ACCIDENT FANTÔME
OBJETS ENCHÂSSÉS DANS DES ANNEAUX PLANÉTAIRES
MOLI DEL TRO RECORDS, LP/DL – 2026
Une porte s’ouvrant sur une chambre fantôme, volets clos, une lumière d’en dehors filtrant à travers, peut-être la lune, on entre à pas feutrés dans un inconnu, peut-être traverse-t-on un miroir. Objets enchâssés… est une bascule dans l’antichambre d’une post-modernité, à nous de laisser nos préjugés, cette musique se joue ici et maintenant. Si elle a peu à voir avec celles des artisans de La Nòvia et l’esthétique traditionnelle qu’elle convoque, elle partage cependant avec elle ce profond désir de rendre vie à une instrumentation oubliée, de réanimer des sons oubliés : Josépha Mougenot les doigts dans le corps de sa harpe, Julie Normal aux ondes Martenot, Olivier Demeaux passant de la flûte au synthétiseur ou à l’orgue d’église, Arnaud Marcaille à la guitare électrique 12 cordes, quartet improbable de fantômes. L’album a été enregistré dans l’église d’un village de la Meuse, où un vieil orgue restauré était disponible pour enchanter le passage du temps : ils se sont rassemblés tous les quatre autour de la soufflerie et de ses trompes célestes pour créer une musique de recueillement, traversée de spiritualité, un accueil du silence, une épiphanie – qui est une fête du retour de la lumière, le 6 janvier étant le jour à partir duquel le rallongement des jours devient perceptible, après le solstice d’hiver.
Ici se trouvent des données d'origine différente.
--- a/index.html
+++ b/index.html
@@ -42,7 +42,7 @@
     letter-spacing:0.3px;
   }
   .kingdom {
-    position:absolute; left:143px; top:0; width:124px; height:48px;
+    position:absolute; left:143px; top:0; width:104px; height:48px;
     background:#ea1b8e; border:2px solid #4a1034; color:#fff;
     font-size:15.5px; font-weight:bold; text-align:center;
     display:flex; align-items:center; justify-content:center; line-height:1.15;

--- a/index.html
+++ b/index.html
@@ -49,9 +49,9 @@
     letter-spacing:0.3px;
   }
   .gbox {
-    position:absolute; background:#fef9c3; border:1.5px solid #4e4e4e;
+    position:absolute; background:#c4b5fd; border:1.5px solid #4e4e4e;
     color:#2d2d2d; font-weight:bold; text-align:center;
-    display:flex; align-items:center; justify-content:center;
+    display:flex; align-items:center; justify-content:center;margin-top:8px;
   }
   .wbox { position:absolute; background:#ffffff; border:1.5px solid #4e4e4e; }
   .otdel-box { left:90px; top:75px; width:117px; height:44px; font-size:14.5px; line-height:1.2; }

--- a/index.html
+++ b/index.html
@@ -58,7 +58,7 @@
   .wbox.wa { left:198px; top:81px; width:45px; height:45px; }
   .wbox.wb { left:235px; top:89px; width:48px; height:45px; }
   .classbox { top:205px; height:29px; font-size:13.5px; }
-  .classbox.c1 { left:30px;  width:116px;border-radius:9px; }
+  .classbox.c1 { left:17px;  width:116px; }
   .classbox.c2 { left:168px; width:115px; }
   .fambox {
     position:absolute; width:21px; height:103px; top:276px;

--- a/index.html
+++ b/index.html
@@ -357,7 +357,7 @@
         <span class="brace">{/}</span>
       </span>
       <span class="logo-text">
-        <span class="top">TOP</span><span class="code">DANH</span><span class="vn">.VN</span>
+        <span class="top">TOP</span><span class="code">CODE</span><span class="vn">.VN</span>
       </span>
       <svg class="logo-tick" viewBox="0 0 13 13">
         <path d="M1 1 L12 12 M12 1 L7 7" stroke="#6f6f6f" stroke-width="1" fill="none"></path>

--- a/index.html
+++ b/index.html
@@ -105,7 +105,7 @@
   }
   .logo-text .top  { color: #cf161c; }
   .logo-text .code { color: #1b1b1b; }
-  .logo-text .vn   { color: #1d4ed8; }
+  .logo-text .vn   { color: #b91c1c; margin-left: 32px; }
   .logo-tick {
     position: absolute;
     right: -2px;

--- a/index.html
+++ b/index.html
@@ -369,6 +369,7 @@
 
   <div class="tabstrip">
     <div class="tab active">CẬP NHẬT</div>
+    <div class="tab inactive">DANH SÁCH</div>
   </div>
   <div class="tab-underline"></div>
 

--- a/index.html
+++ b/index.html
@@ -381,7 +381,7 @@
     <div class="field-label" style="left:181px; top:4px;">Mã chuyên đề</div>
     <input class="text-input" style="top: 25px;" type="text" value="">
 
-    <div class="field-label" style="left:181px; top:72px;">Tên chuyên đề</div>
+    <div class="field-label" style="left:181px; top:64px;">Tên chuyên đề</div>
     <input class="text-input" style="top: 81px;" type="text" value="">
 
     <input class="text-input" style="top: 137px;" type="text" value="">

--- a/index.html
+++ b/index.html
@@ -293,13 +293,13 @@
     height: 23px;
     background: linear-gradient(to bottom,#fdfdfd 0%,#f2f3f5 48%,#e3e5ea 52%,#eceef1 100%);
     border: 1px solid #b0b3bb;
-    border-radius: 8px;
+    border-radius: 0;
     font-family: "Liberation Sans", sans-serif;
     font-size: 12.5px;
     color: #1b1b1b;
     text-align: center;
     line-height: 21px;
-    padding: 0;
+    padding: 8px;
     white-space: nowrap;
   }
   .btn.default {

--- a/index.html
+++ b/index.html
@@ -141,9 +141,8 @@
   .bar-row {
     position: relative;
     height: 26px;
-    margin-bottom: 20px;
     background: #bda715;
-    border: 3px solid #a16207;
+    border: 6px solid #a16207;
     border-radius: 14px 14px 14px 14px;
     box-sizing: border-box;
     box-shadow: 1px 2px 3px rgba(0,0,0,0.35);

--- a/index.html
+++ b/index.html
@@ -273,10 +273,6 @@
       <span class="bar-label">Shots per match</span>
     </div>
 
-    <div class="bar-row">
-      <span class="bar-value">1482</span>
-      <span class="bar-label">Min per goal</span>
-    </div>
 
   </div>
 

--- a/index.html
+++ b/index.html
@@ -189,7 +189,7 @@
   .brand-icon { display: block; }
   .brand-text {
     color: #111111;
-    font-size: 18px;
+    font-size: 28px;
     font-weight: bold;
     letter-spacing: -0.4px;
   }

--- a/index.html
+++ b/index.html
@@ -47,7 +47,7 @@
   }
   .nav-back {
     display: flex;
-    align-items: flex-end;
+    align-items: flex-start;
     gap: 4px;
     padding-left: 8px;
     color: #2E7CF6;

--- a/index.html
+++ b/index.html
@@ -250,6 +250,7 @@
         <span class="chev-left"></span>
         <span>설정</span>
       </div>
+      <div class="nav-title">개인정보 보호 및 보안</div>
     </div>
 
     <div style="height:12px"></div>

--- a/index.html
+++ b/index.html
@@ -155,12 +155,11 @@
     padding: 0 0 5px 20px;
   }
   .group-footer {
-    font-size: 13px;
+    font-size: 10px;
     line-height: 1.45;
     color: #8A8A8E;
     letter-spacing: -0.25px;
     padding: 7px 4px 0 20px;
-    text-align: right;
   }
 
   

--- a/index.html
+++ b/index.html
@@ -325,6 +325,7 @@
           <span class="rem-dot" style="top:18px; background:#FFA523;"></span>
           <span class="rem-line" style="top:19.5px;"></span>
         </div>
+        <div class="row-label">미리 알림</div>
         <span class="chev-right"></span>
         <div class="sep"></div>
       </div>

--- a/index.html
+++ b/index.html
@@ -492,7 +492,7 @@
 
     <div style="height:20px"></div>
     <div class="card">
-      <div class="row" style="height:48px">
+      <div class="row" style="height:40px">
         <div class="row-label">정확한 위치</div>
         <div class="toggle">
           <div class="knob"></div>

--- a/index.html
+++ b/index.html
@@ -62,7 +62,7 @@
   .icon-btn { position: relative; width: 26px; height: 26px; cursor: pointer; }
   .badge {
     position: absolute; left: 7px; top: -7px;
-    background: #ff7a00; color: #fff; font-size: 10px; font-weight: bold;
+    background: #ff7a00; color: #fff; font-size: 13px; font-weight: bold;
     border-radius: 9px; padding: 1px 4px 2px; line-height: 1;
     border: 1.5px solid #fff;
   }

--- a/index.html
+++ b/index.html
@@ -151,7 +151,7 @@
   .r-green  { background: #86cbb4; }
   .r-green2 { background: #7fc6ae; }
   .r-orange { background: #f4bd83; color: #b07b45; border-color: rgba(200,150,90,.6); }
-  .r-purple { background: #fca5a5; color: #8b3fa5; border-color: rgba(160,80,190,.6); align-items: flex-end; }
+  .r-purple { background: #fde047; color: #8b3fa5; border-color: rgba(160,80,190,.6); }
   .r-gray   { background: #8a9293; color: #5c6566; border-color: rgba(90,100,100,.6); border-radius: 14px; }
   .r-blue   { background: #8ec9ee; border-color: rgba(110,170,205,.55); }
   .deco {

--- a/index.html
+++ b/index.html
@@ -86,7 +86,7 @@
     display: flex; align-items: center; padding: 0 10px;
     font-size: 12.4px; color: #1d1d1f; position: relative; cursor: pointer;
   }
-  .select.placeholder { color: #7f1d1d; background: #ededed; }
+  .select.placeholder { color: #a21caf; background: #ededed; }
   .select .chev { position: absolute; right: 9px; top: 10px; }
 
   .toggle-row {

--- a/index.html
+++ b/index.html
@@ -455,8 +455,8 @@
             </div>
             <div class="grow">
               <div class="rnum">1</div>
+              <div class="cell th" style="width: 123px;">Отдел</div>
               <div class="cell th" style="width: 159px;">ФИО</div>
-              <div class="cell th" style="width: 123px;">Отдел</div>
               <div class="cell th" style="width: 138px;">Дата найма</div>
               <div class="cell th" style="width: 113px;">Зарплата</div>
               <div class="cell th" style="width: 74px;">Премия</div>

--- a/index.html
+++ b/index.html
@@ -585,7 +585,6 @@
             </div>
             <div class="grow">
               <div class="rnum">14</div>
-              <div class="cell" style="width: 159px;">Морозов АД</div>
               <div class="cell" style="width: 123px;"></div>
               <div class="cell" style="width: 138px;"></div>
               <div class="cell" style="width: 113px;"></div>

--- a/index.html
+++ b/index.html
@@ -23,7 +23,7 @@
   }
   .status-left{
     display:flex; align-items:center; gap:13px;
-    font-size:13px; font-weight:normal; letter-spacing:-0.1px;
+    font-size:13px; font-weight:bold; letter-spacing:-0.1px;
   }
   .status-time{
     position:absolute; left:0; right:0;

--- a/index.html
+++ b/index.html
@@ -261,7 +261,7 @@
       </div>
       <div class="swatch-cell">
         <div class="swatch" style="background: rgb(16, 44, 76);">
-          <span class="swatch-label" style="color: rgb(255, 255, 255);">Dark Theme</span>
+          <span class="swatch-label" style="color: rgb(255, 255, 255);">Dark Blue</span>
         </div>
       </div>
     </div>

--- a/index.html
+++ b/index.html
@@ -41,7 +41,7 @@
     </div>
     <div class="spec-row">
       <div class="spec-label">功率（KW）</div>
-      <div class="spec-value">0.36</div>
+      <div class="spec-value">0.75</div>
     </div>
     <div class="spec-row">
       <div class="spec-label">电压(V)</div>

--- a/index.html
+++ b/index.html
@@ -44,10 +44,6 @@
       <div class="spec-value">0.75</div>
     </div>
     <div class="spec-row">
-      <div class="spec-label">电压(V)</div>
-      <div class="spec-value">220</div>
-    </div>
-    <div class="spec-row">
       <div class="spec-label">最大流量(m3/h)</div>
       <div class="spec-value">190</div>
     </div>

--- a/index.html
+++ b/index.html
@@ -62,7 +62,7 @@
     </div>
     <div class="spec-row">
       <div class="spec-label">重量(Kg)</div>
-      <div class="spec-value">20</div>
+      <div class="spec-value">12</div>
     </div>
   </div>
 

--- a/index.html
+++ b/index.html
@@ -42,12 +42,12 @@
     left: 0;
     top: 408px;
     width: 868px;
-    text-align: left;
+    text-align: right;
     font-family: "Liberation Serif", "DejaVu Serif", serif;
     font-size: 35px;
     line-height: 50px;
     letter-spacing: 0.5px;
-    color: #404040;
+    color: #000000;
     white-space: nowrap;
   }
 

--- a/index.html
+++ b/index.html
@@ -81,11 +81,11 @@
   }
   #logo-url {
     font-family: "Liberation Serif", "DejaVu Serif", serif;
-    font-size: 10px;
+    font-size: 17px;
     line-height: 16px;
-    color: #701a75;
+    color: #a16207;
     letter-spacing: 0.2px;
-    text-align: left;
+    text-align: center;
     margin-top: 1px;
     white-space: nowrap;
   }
Ce n’est donc pas affaire de religion mais de poésie et d’éveil à soi, de ces musiques qui touchent le cœur et l’os. « La musique, c’est toucher, parce qu’il faut bien toucher les choses pour pouvoir toucher aux choses. D’ailleurs sur scène, je touche mon propre corps, mais aussi le plancher de la scène, les murs, car la musique doit toucher et en disant cela, je pense comme le troubadour. Le troubadour se situe complètement ailleurs que dans ce contexte figé du folklore : c’est un passeur qui emmène avec lui un peu de la réalité mais brise les codes. C’est un poète » (Keiji Haino dans R&C).